Un diputado sale en defensa de Julio A. Roca

Alberto Asseff quiere saber si desde el Gobierno nacional se promueve una campaña para denigrar la figura de quien fuera dos veces presidente de la Nación y encabezara la campaña del desierto.

Ante las cada vez más persistentes críticas contra el general Julio Argentino Roca, cuya figura de los billetes de 100 pesos incluso está destinada a desaparecer, un diputado nacional presentó un proyecto de resolución.

A través del mismo, Alberto Asseff solicitó al Ejecutivo que informe si se está promoviendo desde allí una campaña para denigrar la memoria histórica del general Julio Argentino Roca, dos veces presidente de la Nación e impulsor -señala la iniciativa- “de las más trascendentes transformaciones en las tres décadas que ejerció un notable liderazgo político en el país, entre finales del decenio de los setenta del siglo XIX y 1904. Para el caso de que la respuesta sea afirmativa, Asseff pide saber si han adoptado medidas en sentido contrario.
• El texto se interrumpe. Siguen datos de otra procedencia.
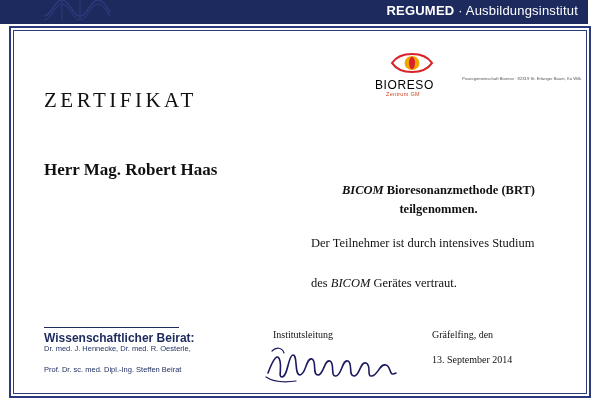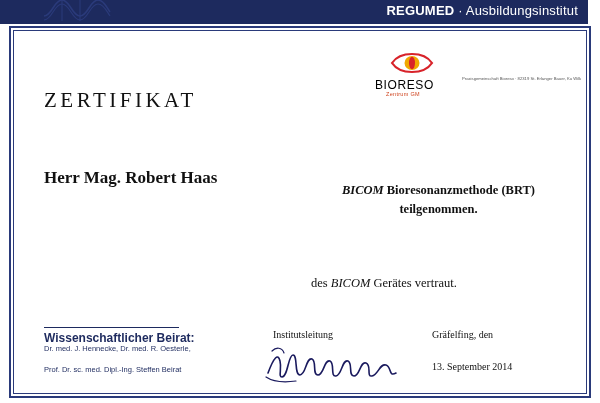--- a/index.html
+++ b/index.html
@@ -143,7 +143,6 @@
     font-size: 17px;
     font-weight: bold;
     color: #111111;
-    margin-top: 8px;
   }
 
   

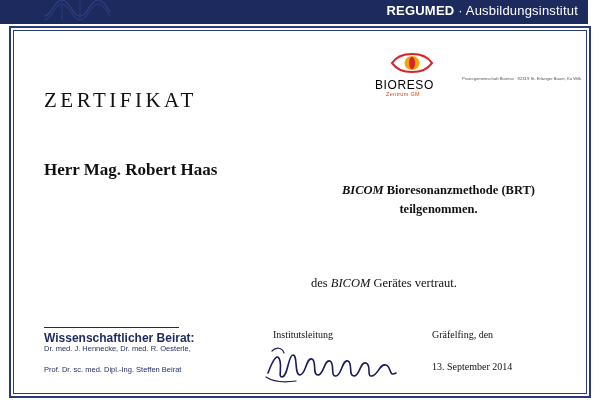--- a/index.html
+++ b/index.html
@@ -281,7 +281,7 @@
   </div>
 
   <div class="paragraph">
-    <br>
+    <span>Der Teilnehmer ist durch intensives Studium</span><br>
     <br>
     <span>des </span><span class="ital">BICOM</span><span> Gerätes vertraut.</span>
   </div>

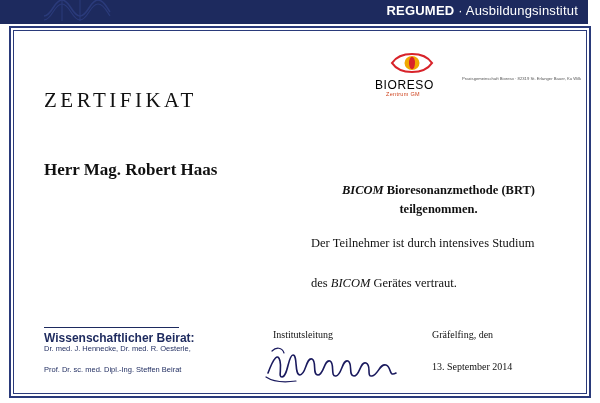--- a/index.html
+++ b/index.html
@@ -234,7 +234,6 @@
     font-family: "Liberation Serif", serif;
     font-size: 10px;
     color: #111111;
-    margin-top: 7px;
   }
 </style>
 </head>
A juicio de Asseff, se juzga con el prisma del siglo XXI lo acontecido en el siglo XIX. “Si algo es inicuo, absolutamente inadmisible, es evaluar hechos históricos con la mirada actual”, estima el legislador, que advierte que “los criterios de hoy no son los de 1879. En ninguno de los planos sociales”, recordando que “en 1879 el país entero saludó alborozado y optimista la recuperación de nuestros territorios patagónicos y chaqueños. Ambos peligraban. La soberanía argentina era especialmente codiciada por el vecino de allende los Andes. Algunos aborígenes traficaban en Chile ganado robado en nuestras pampas y allí recibían armamento y alicientes para que prosigan con sus periódicas destrucciones. No había paz en nuestras tierras. Incontables mujeres argentinas fueron tomadas como rehenes, raptadas por esas invasiones que devastaban los campos y robaban los bienes, causando zozobra entre nuestros paisanos”.

“La conquista de la Patagonia argentina -fue, estrictamente, conquistar lo que nos pertenecía de antemano- tuvo un clamoroso éxito. Fue aclamada por toda la Argentina”, comenta Asseff, para reconocer luego que “a posteriori se distribuyeron arbitraria y discrecionalmente las tierras recuperadas, sin que privara un concepto de colonización y sin articular ese reparto con la inmigración que se empezaba a recibir ni con el criollaje marginado de derechos ¡Qué bueno hubiera sido que las familias de inmigrantes y la de nuestros criollos, en lugar de aposentarse en Buenos Aires, Rosario y otras ciudades, hubieran ido a los campos nuevos, para laborarlos! Seguramente, nuestro desarrollo habría sido más armónico y la demografía más equilibrada. Y el país más productivo, menos burocrático-parasitario”.

Advierte también el diputado que “si revisásemos minuciosamente a cada uno de nuestros patricios y prohombres pocos quedarían indemnes del escrutinio. Un ejemplo podría ubicarnos: Leopoldo Marechal”.

“Creo que el pueblo que representamos nos agradecerá que seamos prudentes con el pasado y eficaces con el porvenir. Y que en vez de tantas miradas desde la nuca, pongamos toda la atención y la voluntad en construir el porvenir, mirándolo con fe y optimismo”, concluye Asseff.